Une implantation au Mali, au Ghana ou en Côte d’Ivoire pourrait être envisagée, à terme

(31/01/08)

Pierre Berger, directeur associé d’Africajou, baisse les bras. Ce mois-ci, la société a décidé de ne pas poursuivre son projet de création d’huilerie de cajou au Sénégal. ”Trop de corruption partout. Même dans le système bancaire”, souligne-t-il, à regret. Finalement, du moins pour cette année et probablement l’année prochaine, la société va travailler en sous-traitance en France. Mais ils continueront à acheter des amandes décortiquées auprès des producteurs sénégalais, notamment auprès de la SCPL en Casamance (qui fournit déjà, entre autres, l’associationHandicap International), assureront leur transport pour les livrer à l’usine en France avec qui ils ont conclu un accord de sous-traitance. Africajou assure ensuite le conditionnement, la mise aux normes européennes et la commercialisation. Elle travaille au Sénégal avec des opérateurs qui ont l’agrément commerce équitable et qui cherche à obtenir le label bio.

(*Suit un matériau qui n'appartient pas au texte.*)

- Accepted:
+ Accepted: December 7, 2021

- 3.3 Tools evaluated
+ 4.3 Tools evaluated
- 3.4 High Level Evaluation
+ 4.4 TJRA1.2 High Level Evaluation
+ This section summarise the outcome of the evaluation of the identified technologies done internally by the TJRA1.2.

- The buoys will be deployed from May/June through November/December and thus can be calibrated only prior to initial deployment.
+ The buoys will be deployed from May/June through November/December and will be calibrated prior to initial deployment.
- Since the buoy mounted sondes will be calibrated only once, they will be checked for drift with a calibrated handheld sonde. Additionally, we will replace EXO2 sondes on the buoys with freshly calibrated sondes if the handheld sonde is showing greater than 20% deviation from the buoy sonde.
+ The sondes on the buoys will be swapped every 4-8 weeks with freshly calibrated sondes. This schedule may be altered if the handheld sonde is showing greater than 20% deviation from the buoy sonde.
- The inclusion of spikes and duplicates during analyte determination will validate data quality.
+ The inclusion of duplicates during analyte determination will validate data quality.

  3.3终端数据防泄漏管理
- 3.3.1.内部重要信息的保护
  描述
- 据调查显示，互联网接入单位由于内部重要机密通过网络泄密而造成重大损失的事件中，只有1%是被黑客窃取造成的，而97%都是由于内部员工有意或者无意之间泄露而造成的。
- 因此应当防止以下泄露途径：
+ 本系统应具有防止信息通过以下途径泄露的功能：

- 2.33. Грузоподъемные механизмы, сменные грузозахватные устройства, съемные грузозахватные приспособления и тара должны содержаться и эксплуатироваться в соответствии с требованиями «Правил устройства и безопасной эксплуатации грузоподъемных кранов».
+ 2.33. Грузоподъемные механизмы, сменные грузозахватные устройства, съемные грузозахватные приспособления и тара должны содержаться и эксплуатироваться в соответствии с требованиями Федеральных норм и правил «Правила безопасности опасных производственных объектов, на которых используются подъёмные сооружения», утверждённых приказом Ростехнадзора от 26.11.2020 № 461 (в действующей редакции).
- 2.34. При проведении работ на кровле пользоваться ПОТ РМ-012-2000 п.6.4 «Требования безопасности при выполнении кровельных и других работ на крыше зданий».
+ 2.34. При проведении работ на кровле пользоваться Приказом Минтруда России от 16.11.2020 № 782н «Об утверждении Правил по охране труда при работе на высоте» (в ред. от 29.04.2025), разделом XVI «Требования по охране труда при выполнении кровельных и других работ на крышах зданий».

Le projet d’huilerie au Sénégal aurait permis de créer 60 emplois, souligne le responsable français. En terme de volumes, Pierre Berger estime que sur 2008, il traitera 5 à 10 t d’amandes décortiquées (plus de 10 à 20 t de noix), ce qui donne environ 1250 à 2500 litres d’huile. Il prospecte actuellement les débouchés sur le marché français. Son succès pourrait avoir raison de son sous-traitant : si les marchés prospectés par Africajou en Europe dépassent les 4 à 5 t, son sous-traitant français ne pourra pas suivre. Il devra donc à nouveau envisager d’investir dans une huilerie intégrée à son groupe, et peut-être en Afrique.
Ce qu’il n’exclut pas de faire, en tout état de cause, dans quelques années. ”De toute façon, elle ne serait pas implantée au Sénégal. Peut-être au Mali, au Ghana ou en Côte d’Ivoire. Pour la Côte d’Ivoire, c’est encore trop tôt. La zone de production est dans le Nord, près de Bondoukou, à 400 km d’Abidjan. Il y a encore des barrages de police tout le temps. Il faut attendre que le processus de paix soit plus avancé”, explique-t-il.
Quant à la campagne à venir, qui s’ouvre vers le 15 mars au Sénégal, il est encore trop tôt pour se prononcer, poursuit l’opérateur. ”C’est toujours le même souci avec les prix. Les Indiens ont pu faire des propositions pendant la période de soudure et on l’ignore. Les paysans bloquent alors la production.” L’Inde est le premier importateur et consommateur mondial de noix de cajou. Selon sa propre récolte, ce pays achète plus ou moins de noix à l’Afrique, balayant le continent d’Est en Ouest au fil du démarrage des récoltes. ”L’année dernière, ils ont pré-acheté à FCFA 75 le kilo alors que le prix normal est entre FCFA 200 à 300 ! Les paysans ont bloqué le marché.